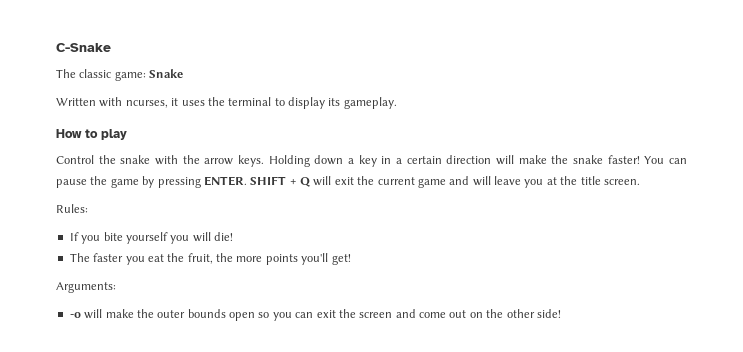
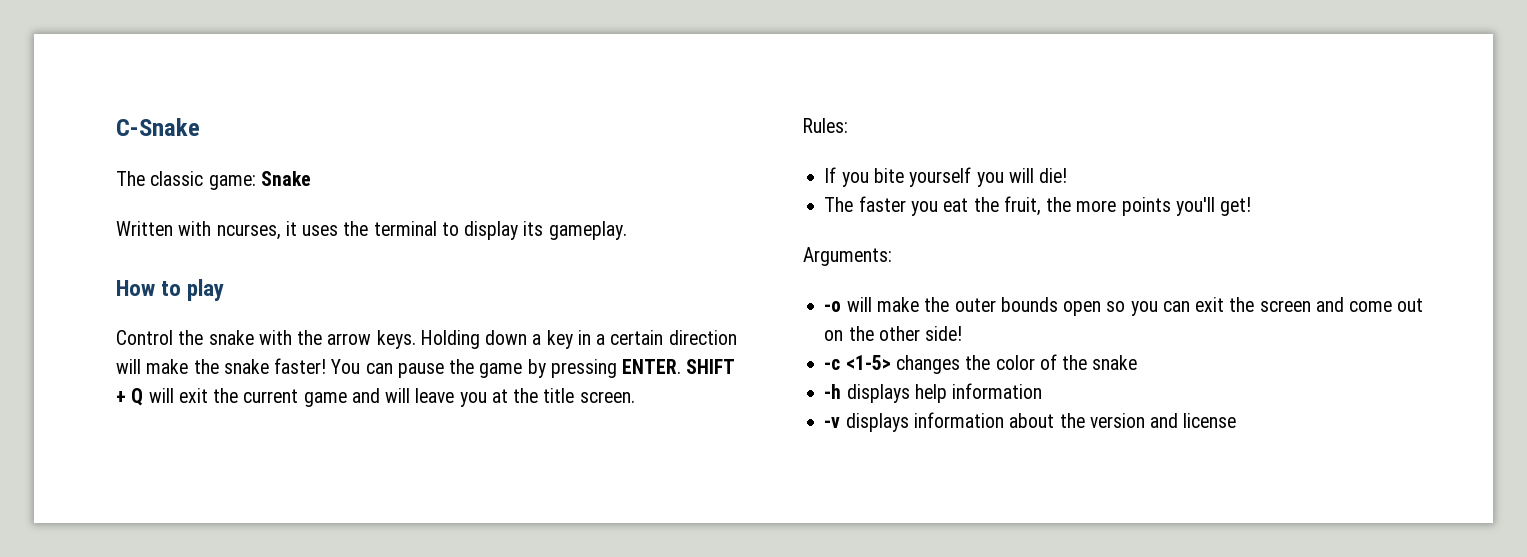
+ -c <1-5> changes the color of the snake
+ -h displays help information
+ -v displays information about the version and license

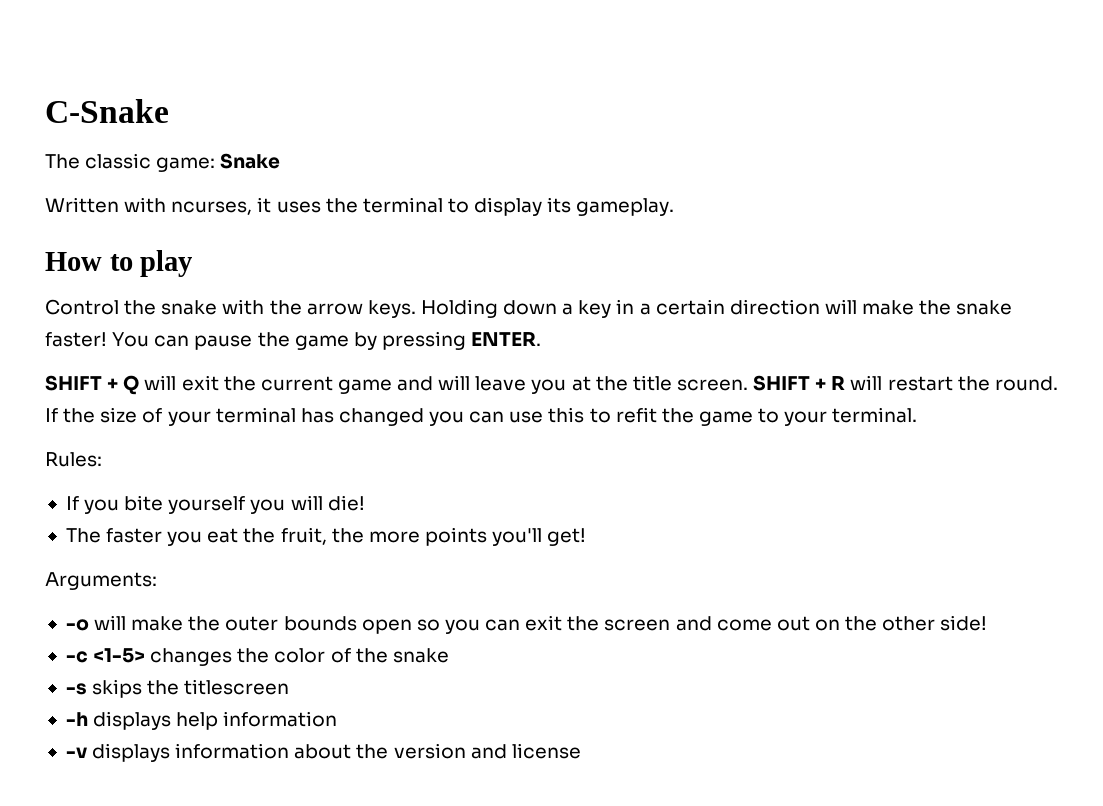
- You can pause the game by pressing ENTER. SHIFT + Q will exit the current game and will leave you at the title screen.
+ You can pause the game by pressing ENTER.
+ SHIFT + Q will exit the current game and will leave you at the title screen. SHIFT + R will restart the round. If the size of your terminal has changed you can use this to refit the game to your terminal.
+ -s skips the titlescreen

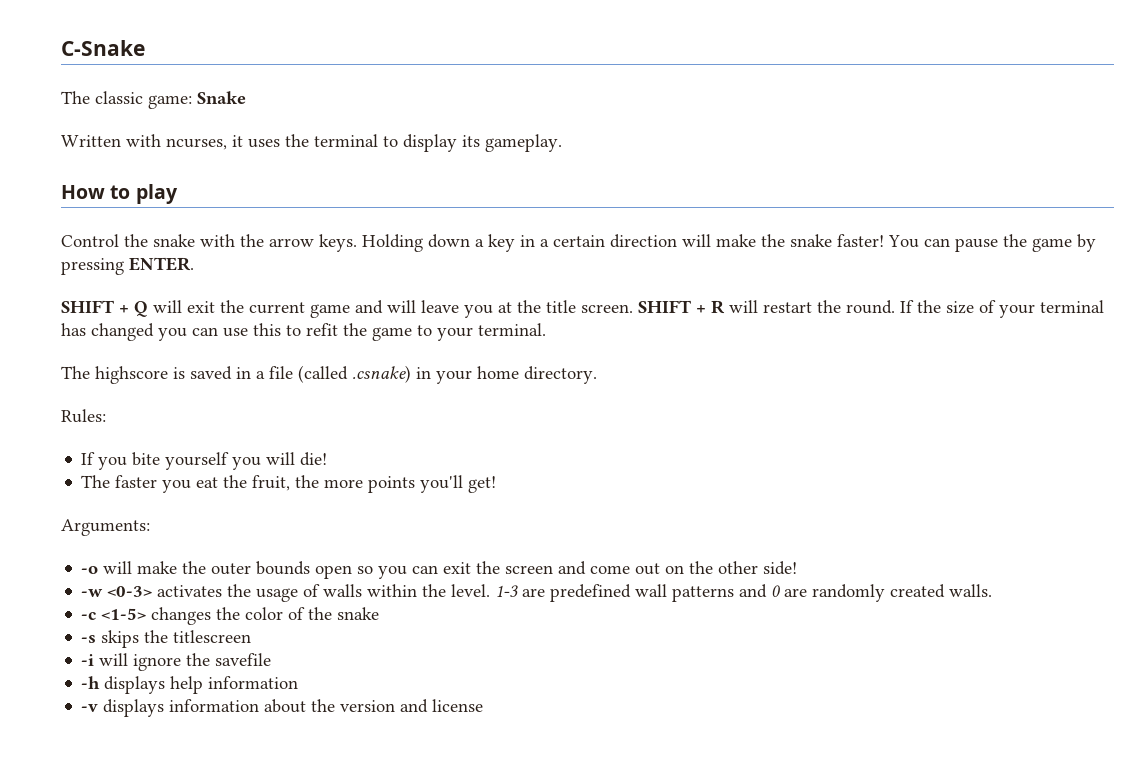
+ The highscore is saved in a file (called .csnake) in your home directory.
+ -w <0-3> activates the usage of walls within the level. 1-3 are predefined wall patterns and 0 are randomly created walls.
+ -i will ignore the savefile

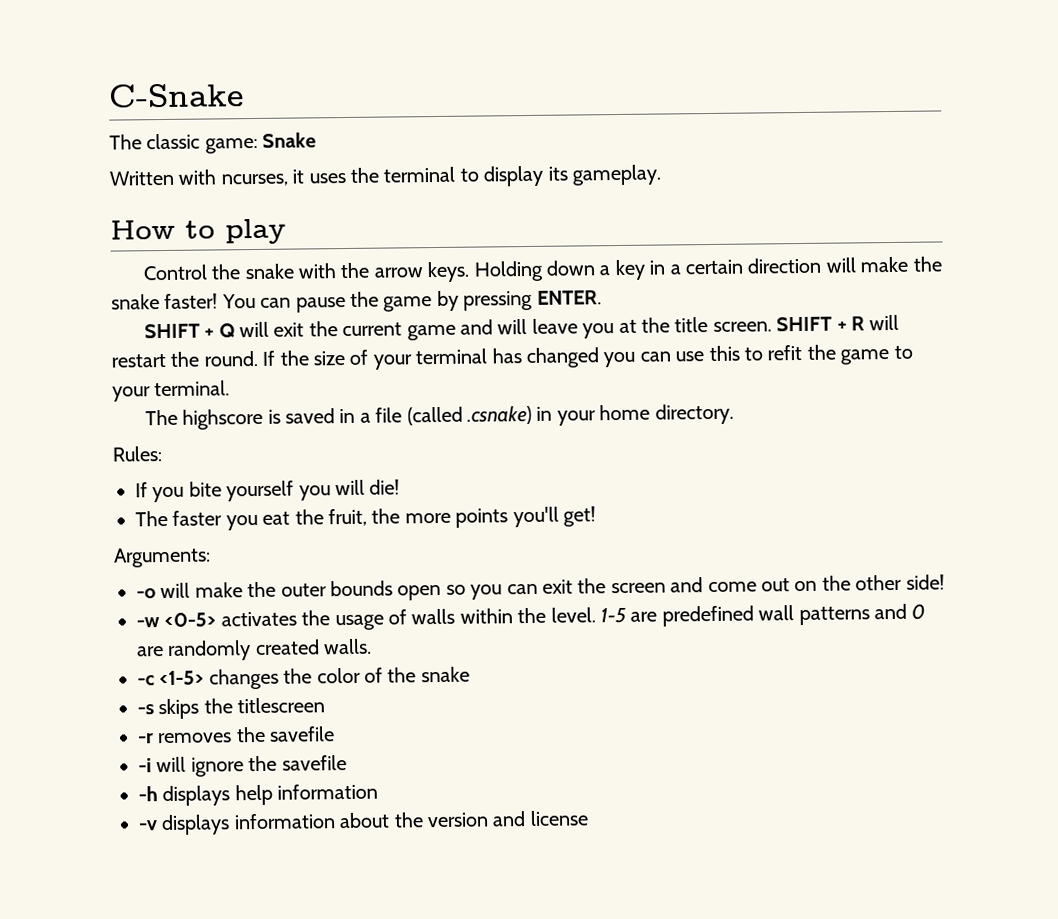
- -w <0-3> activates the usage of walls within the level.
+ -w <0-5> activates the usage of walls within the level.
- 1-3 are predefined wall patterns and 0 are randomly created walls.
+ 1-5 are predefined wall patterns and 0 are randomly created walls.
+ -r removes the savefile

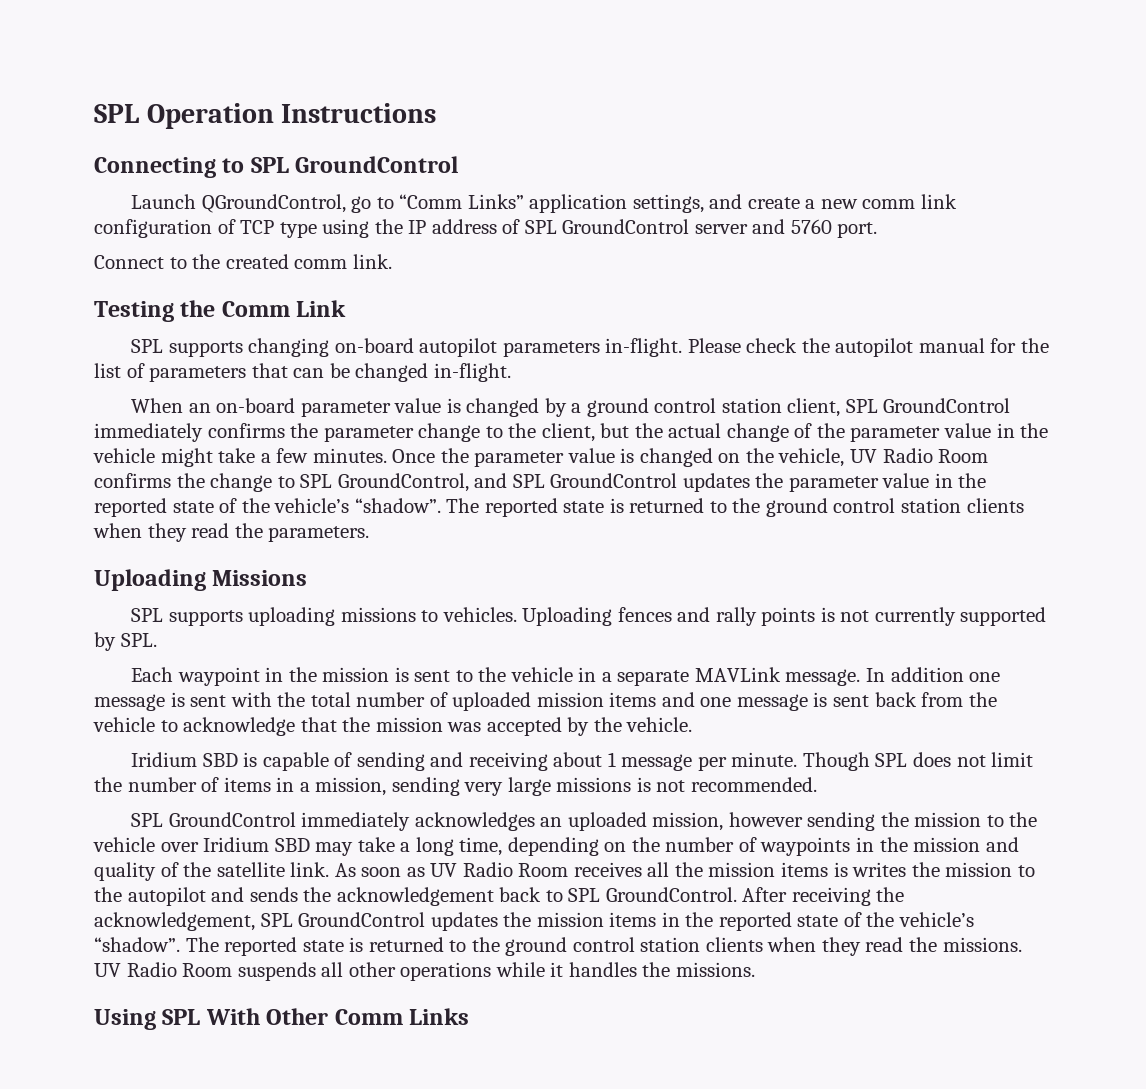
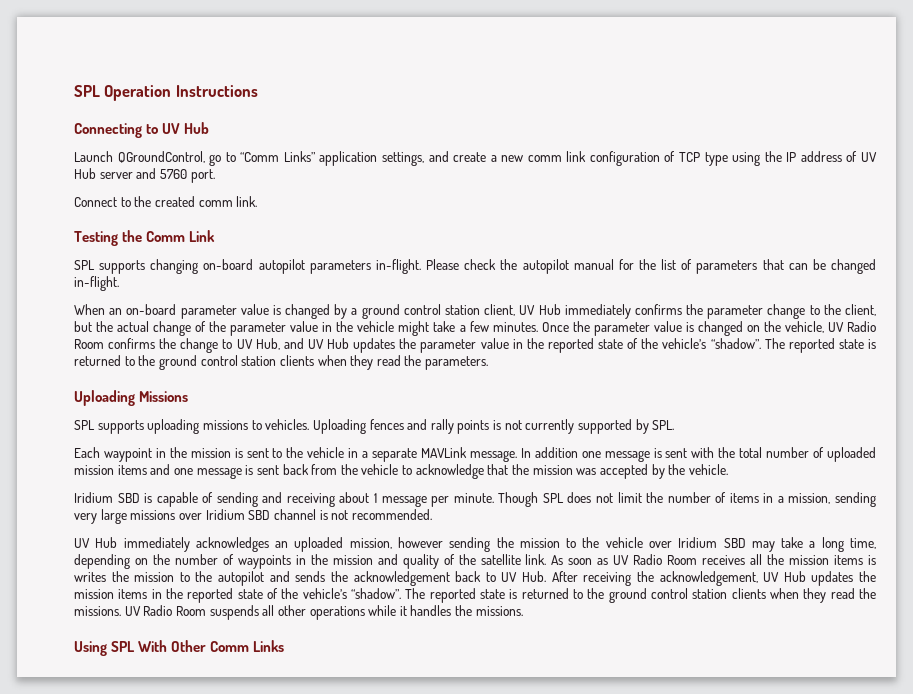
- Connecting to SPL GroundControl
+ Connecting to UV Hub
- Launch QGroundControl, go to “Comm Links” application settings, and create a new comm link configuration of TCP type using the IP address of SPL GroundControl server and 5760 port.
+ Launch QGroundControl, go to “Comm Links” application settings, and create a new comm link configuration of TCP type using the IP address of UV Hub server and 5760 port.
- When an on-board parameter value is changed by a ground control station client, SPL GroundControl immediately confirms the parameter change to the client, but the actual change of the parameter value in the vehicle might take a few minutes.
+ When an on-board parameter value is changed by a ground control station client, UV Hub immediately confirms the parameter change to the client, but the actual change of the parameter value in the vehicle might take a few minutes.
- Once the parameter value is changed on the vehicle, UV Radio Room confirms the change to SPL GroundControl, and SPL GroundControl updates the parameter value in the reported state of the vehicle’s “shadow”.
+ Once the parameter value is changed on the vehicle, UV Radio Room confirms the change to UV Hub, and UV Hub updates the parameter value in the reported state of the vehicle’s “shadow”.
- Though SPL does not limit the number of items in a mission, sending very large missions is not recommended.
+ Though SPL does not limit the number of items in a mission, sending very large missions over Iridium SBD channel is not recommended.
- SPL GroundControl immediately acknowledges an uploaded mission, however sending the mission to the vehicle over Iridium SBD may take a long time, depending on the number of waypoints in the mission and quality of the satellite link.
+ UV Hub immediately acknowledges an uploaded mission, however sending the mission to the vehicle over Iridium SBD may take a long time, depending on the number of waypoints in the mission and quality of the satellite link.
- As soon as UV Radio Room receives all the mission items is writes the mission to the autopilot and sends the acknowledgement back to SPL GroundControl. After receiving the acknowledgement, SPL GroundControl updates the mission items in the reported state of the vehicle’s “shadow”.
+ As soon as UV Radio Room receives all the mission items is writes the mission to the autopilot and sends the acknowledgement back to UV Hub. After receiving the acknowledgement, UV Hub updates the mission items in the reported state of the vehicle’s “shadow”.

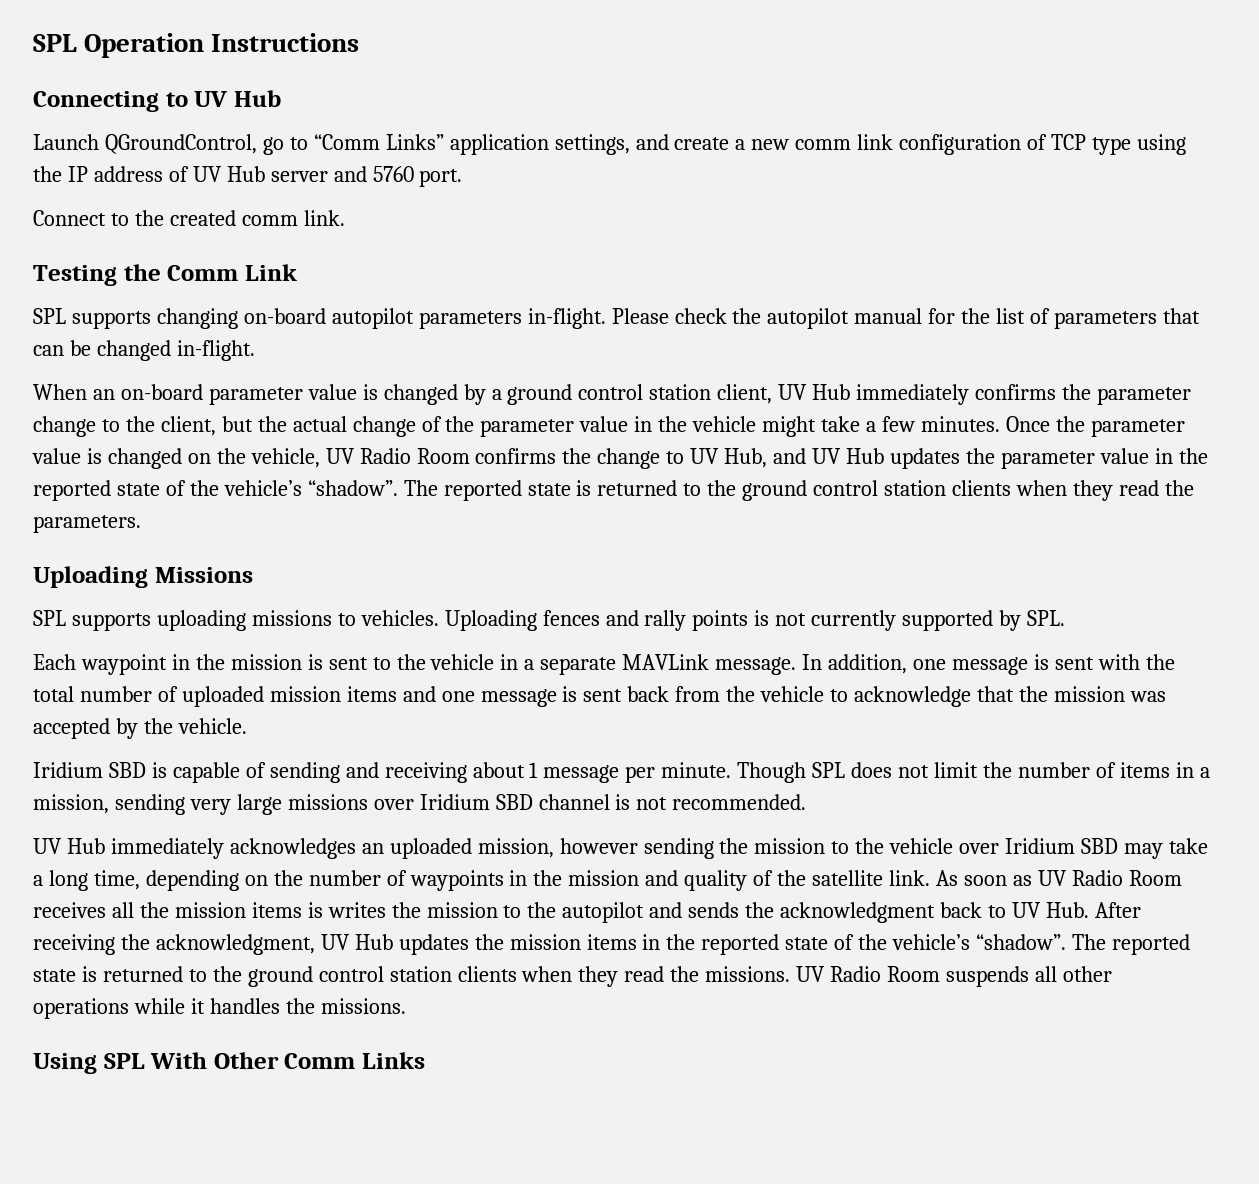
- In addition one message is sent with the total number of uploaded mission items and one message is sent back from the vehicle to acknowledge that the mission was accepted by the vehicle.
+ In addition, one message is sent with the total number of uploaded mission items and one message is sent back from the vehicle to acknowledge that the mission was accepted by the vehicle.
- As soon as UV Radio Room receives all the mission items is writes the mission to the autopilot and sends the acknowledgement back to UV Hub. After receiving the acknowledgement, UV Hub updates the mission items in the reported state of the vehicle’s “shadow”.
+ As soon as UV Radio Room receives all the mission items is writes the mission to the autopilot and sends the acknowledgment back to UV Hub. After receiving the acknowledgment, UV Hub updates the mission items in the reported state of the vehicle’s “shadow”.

◆ ◆ ◆ ◆ ◆

Requirement -
Everything in the entries must come back exactly, except the pictures.

Response to the task -
+ -c <1-5> changes the color of the snake
+ -h displays help information
+ -v displays information about the version and license

- You can pause the game by pressing ENTER. SHIFT + Q will exit the current game and will leave you at the title screen.
+ You can pause the game by pressing ENTER.
+ SHIFT + Q will exit the current game and will leave you at the title screen. SHIFT + R will restart the round. If the size of your terminal has changed you can use this to refit the game to your terminal.
+ -s skips the titlescreen

+ The highscore is saved in a file (called .csnake) in your home directory.
+ -w <0-3> activates the usage of walls within the level. 1-3 are predefined wall patterns and 0 are randomly created walls.
+ -i will ignore the savefile

- -w <0-3> activates the usage of walls within the level.
+ -w <0-5> activates the usage of walls within the level.
- 1-3 are predefined wall patterns and 0 are randomly created walls.
+ 1-5 are predefined wall patterns and 0 are randomly created walls.
+ -r removes the savefile

- Connecting to SPL GroundControl
+ Connecting to UV Hub
- Launch QGroundControl, go to “Comm Links” application settings, and create a new comm link configuration of TCP type using the IP address of SPL GroundControl server and 5760 port.
+ Launch QGroundControl, go to “Comm Links” application settings, and create a new comm link configuration of TCP type using the IP address of UV Hub server and 5760 port.
- When an on-board parameter value is changed by a ground control station client, SPL GroundControl immediately confirms the parameter change to the client, but the actual change of the parameter value in the vehicle might take a few minutes.
+ When an on-board parameter value is changed by a ground control station client, UV Hub immediately confirms the parameter change to the client, but the actual change of the parameter value in the vehicle might take a few minutes.
- Once the parameter value is changed on the vehicle, UV Radio Room confirms the change to SPL GroundControl, and SPL GroundControl updates the parameter value in the reported state of the vehicle’s “shadow”.
+ Once the parameter value is changed on the vehicle, UV Radio Room confirms the change to UV Hub, and UV Hub updates the parameter value in the reported state of the vehicle’s “shadow”.
- Though SPL does not limit the number of items in a mission, sending very large missions is not recommended.
+ Though SPL does not limit the number of items in a mission, sending very large missions over Iridium SBD channel is not recommended.
- SPL GroundControl immediately acknowledges an uploaded mission, however sending the mission to the vehicle over Iridium SBD may take a long time, depending on the number of waypoints in the mission and quality of the satellite link.
+ UV Hub immediately acknowledges an uploaded mission, however sending the mission to the vehicle over Iridium SBD may take a long time, depending on the number of waypoints in the mission and quality of the satellite link.
- As soon as UV Radio Room receives all the mission items is writes the mission to the autopilot and sends the acknowledgement back to SPL GroundControl. After receiving the acknowledgement, SPL GroundControl updates the mission items in the reported state of the vehicle’s “shadow”.
+ As soon as UV Radio Room receives all the mission items is writes the mission to the autopilot and sends the acknowledgement back to UV Hub. After receiving the acknowledgement, UV Hub updates the mission items in the reported state of the vehicle’s “shadow”.

- In addition one message is sent with the total number of uploaded mission items and one message is sent back from the vehicle to acknowledge that the mission was accepted by the vehicle.
+ In addition, one message is sent with the total number of uploaded mission items and one message is sent back from the vehicle to acknowledge that the mission was accepted by the vehicle.
- As soon as UV Radio Room receives all the mission items is writes the mission to the autopilot and sends the acknowledgement back to UV Hub. After receiving the acknowledgement, UV Hub updates the mission items in the reported state of the vehicle’s “shadow”.
+ As soon as UV Radio Room receives all the mission items is writes the mission to the autopilot and sends the acknowledgment back to UV Hub. After receiving the acknowledgment, UV Hub updates the mission items in the reported state of the vehicle’s “shadow”.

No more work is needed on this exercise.